Published online by Cambridge University Press: 22 September 2018
INTRODUCTION
In the light of the theme of the seminar organised, this chapter seeks to address the question ‘where do I belong’ for Europe's mobile students. With over 650,000 students leaving their countries of origin to study elsewhere in the European Union, and this number growing more or less steadily over the last few years, this question is indeed of particular significance in the context of both a changing higher education landscape and the recent debates on free movement. The former is mainly visible in the trend of the progressive internationalisation of higher education and the trend towards commodification.

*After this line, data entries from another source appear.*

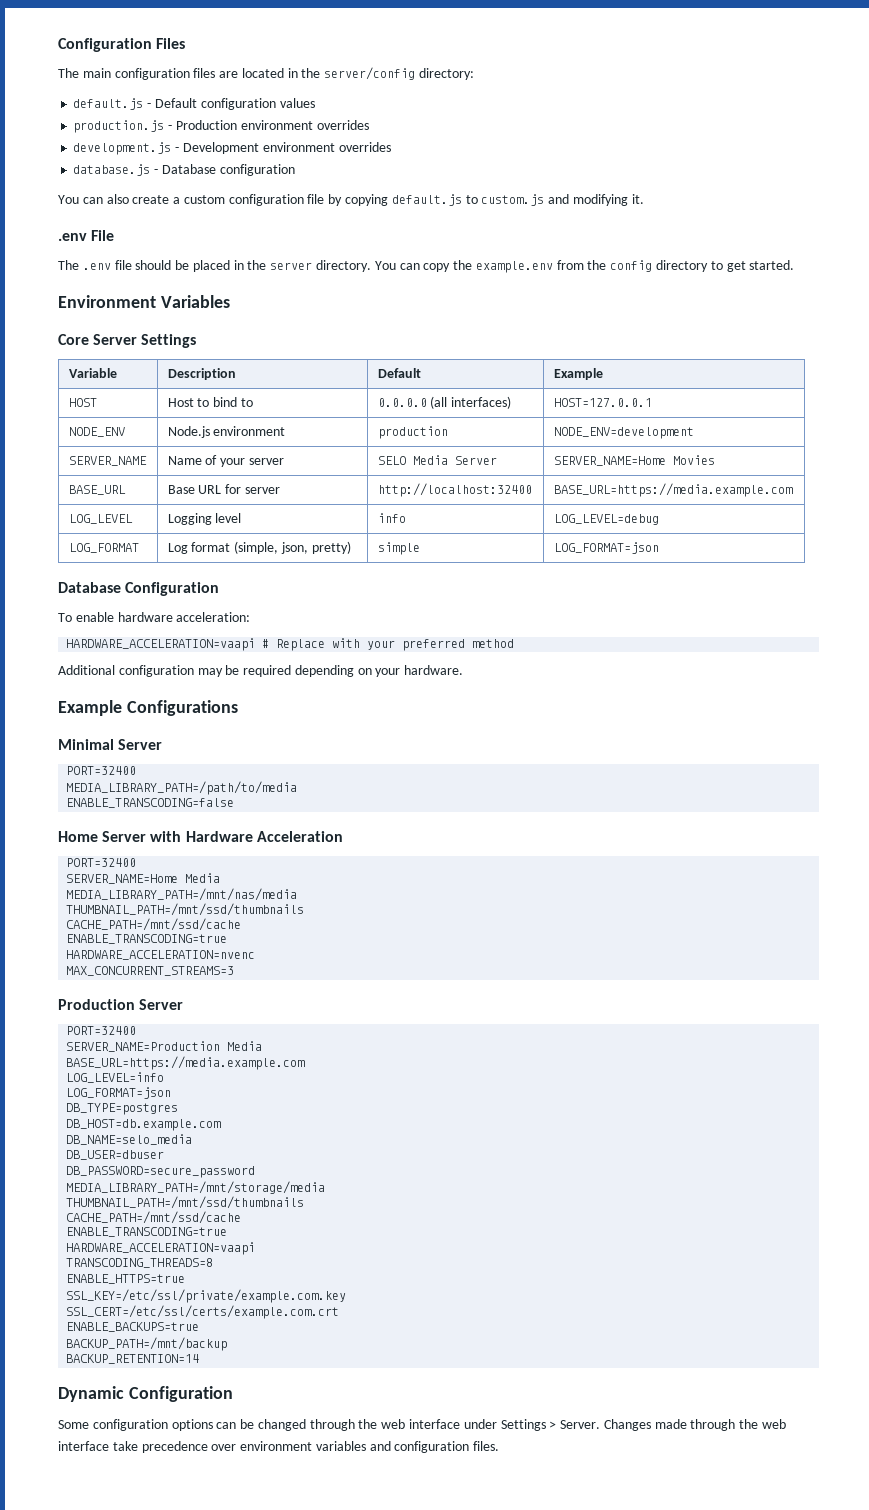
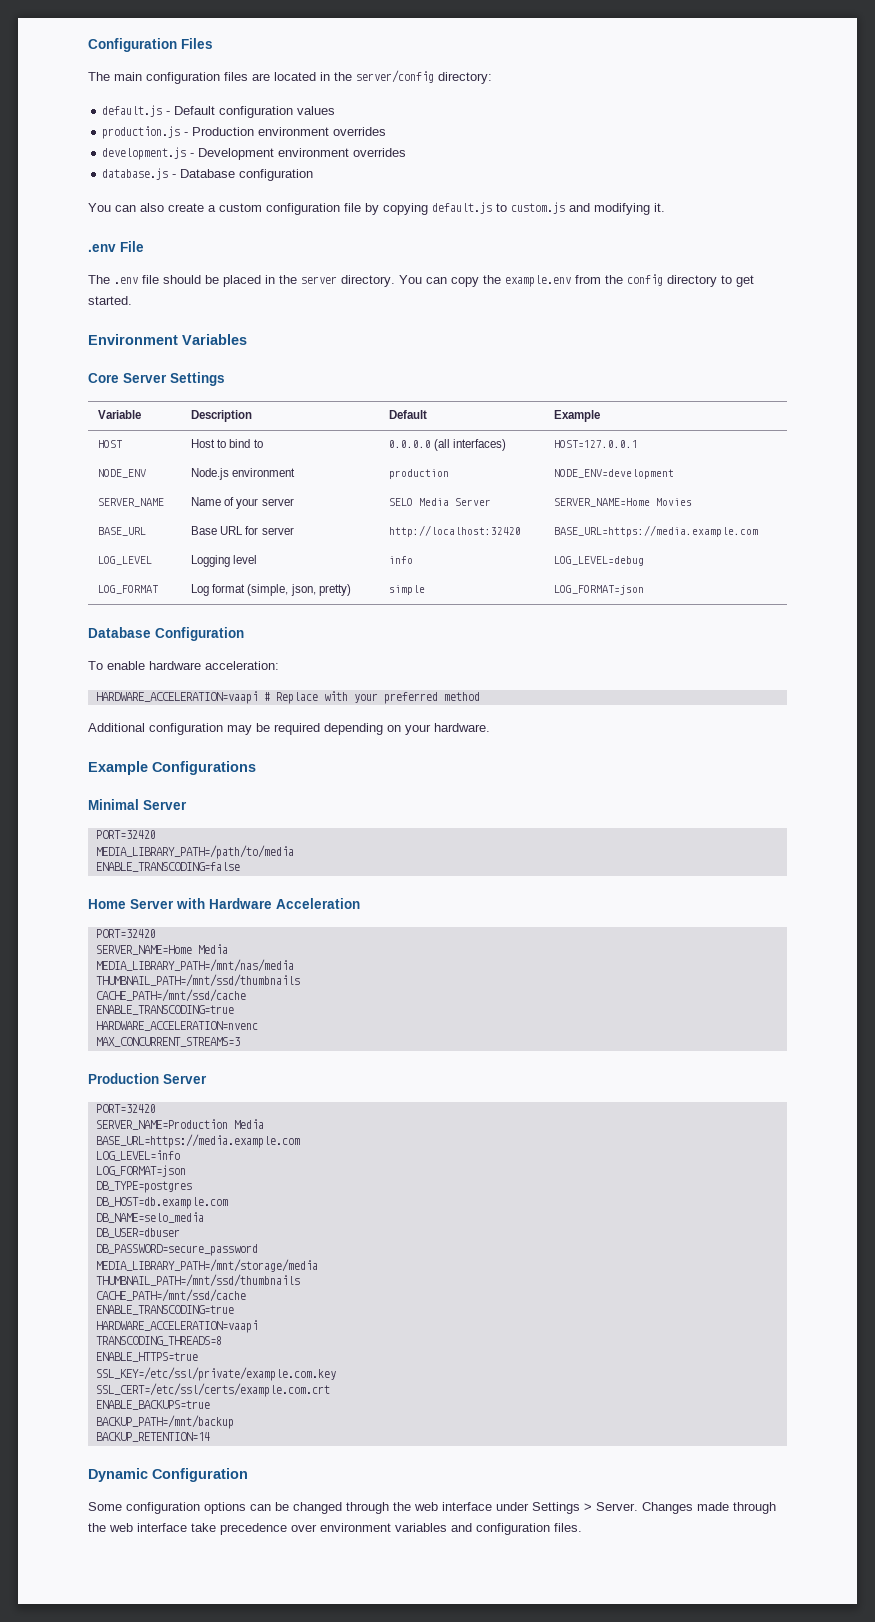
- BASE_URL | Base URL for server | http://localhost:32400 | BASE_URL=https://media.example.com
+ BASE_URL | Base URL for server | http://localhost:32420 | BASE_URL=https://media.example.com
  Minimal Server
- PORT=32400
+ PORT=32420
  Home Server with Hardware Acceleration
- PORT=32400
+ PORT=32420
  Production Server
- PORT=32400
+ PORT=32420

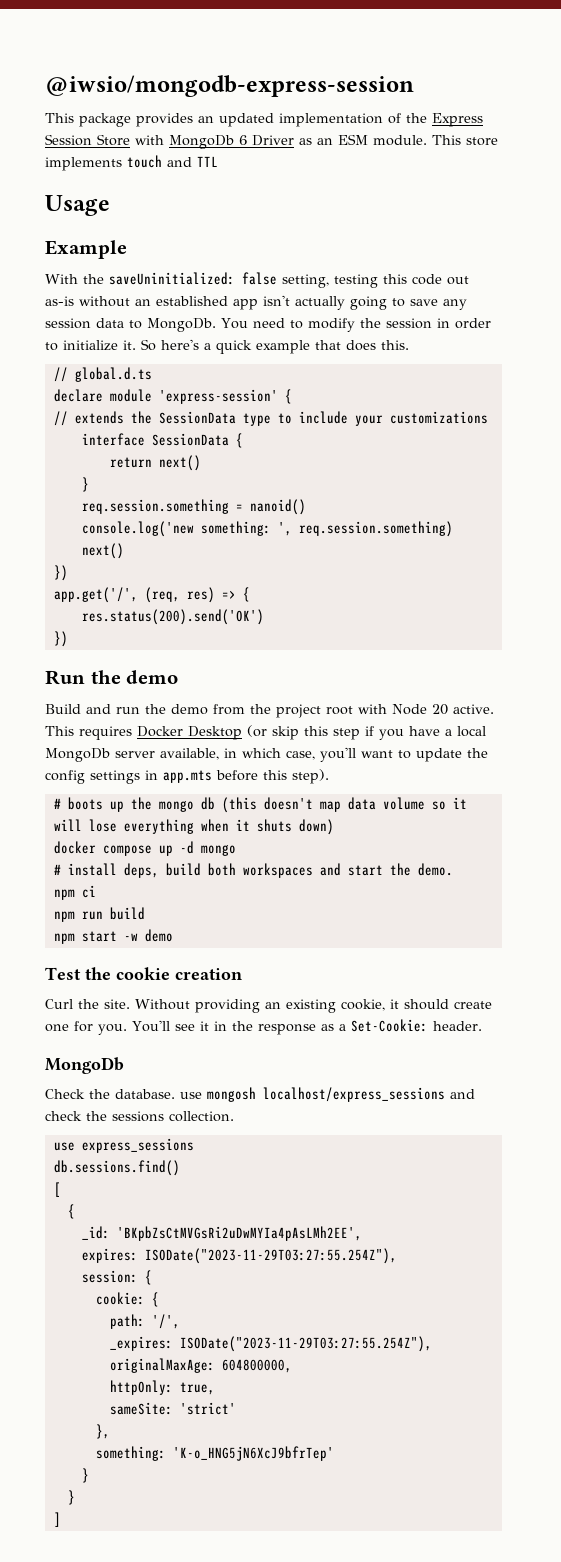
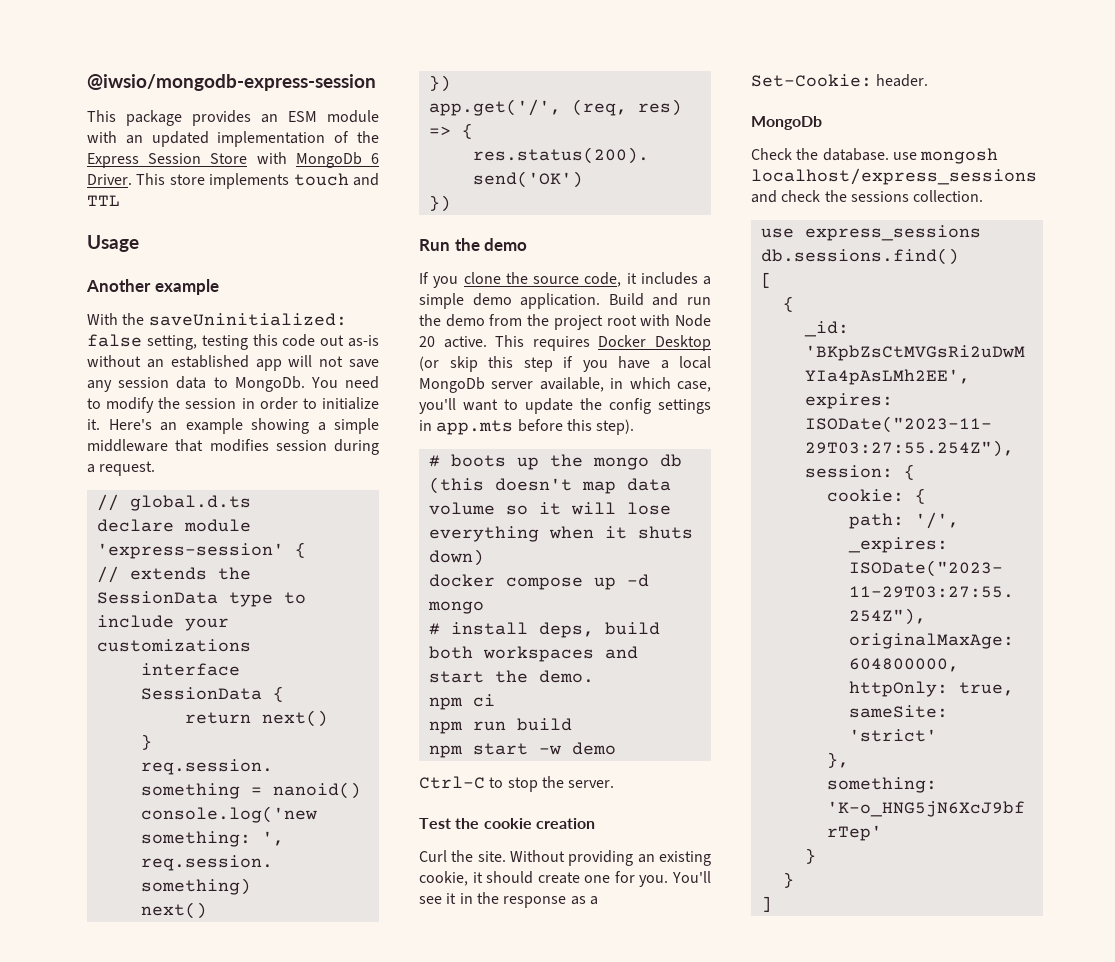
- This package provides an updated implementation of the Express Session Store with MongoDb 6 Driver as an ESM module.
+ This package provides an ESM module with an updated implementation of the Express Session Store with MongoDb 6 Driver.
- Example
+ Another example
- With the saveUninitialized: false setting, testing this code out as-is without an established app isn't actually going to save any session data to MongoDb.
+ With the saveUninitialized: false setting, testing this code out as-is without an established app will not save any session data to MongoDb.
- So here's a quick example that does this.
+ Here's an example showing a simple middleware that modifies session during a request.
+ If you clone the source code, it includes a simple demo application.
+ Ctrl-C to stop the server.

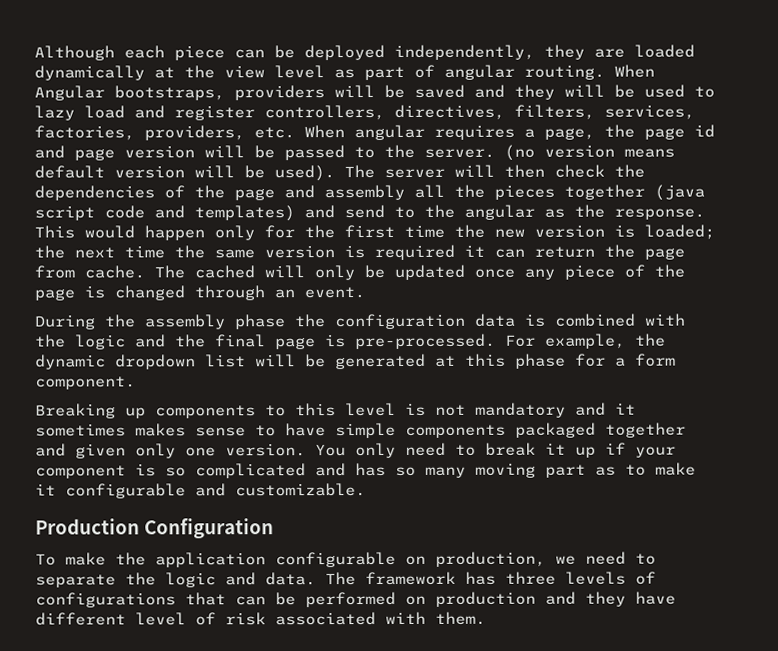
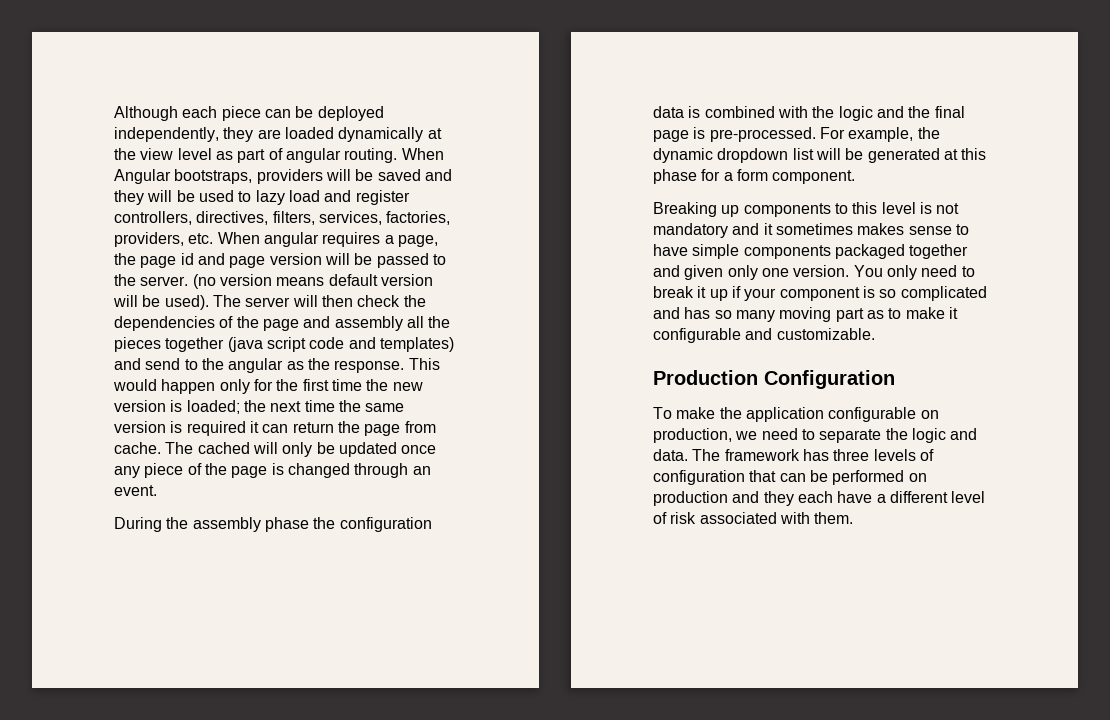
- The framework has three levels of configurations that can be performed on production and they have different level of risk associated with them.
+ The framework has three levels of configuration that can be performed on production and they each have a different level of risk associated with them.

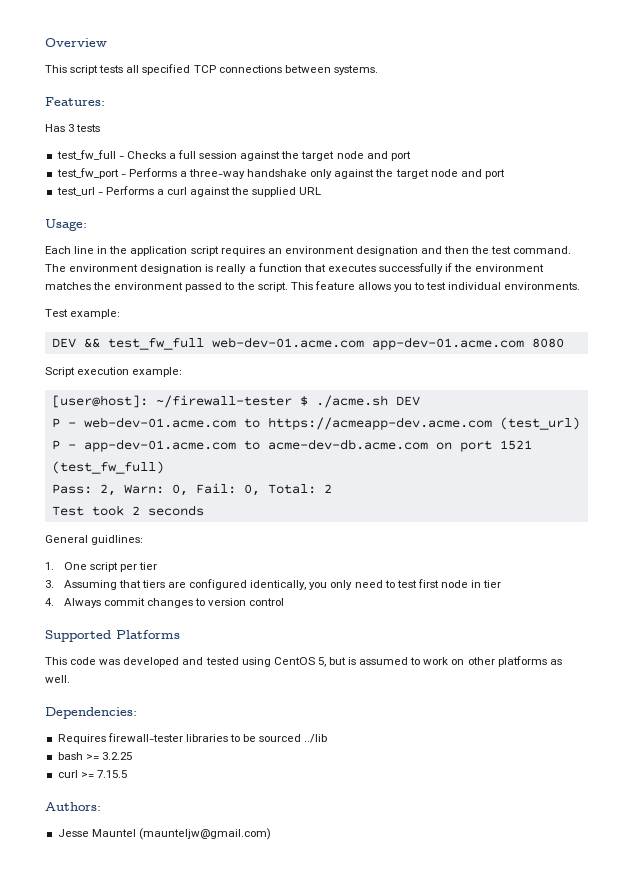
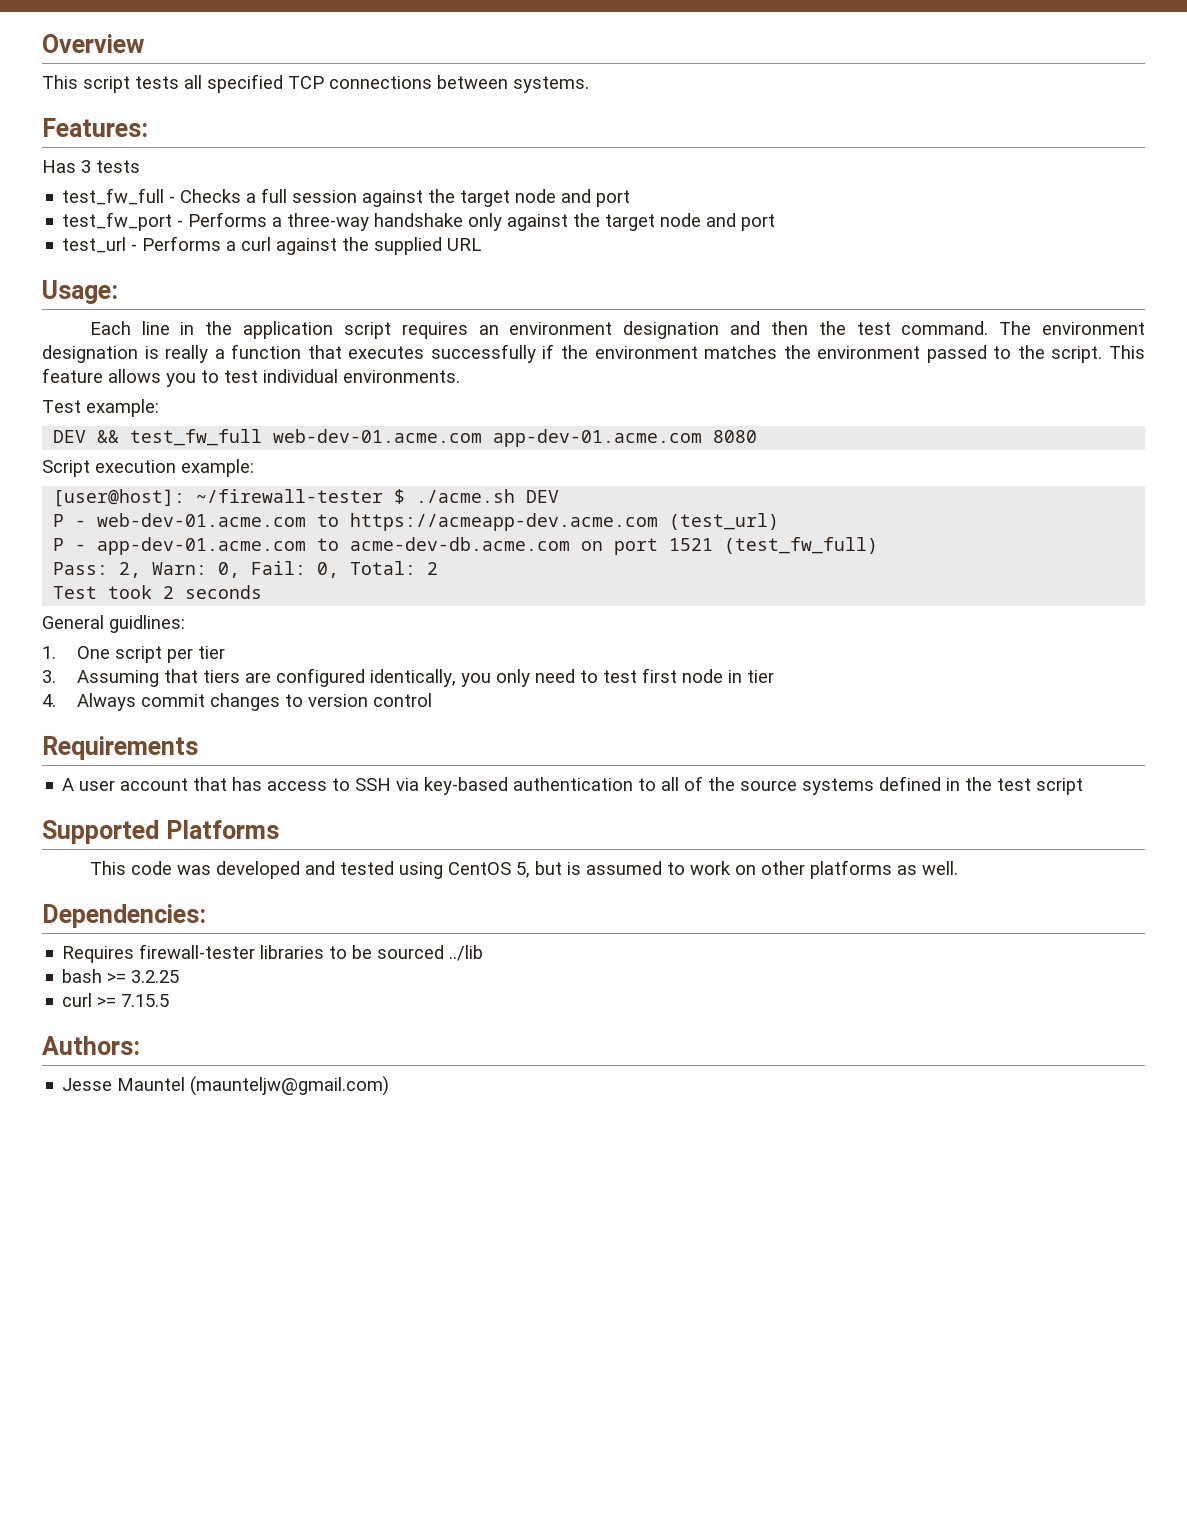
+ Requirements
+ A user account that has access to SSH via key-based authentication to all of the source systems defined in the test script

Such internationalisation is set to further encourage student mobility flows which puts into greater focus the question of ‘who pays for what’. In addition, the introduction of economic principles and thinking into higher education policy necessitates, as will be argued later on in this chapter, re-evaluating some of the established principles in EU free movement law.
As regards the latter, it is true that students are not directly among those most frequently mentioned in some of the anti-free movement rhetoric that is currently quite a popular pastime among certain European leaders: that dubious honour is instead primarily reserved to persons of independent means, jobseekers, and workers seeking to claim certain benefits. However, indirectly, restrictions proposed on labour market access and the like will also affect the decision of the student considering a study period abroad as job prospects play an important role as a ‘mobility determinant’. Consider further that promised crackdowns on migration have in the past in particular hurt students, and that mobile European students are increasingly portrayed as if they were somehow abusing the system at the cost of taxpayers.
Nevertheless, mobility of students is usually identified as a crucial pivot in the European Union ‘dash for growth’, and the phenomenon is habitually attributed a wide range of economic and civic benefits. As such, a certain ambiguity in terms of desirability can be said to surround this type of mobility in the European Union.
In that context, the purpose of this chapter is twofold. Firstly, it seeks to clarify and bring a degree of coherence to some forty years of case-law and to derive the principles that apply to the question ‘where do I belong’ as a mobile student.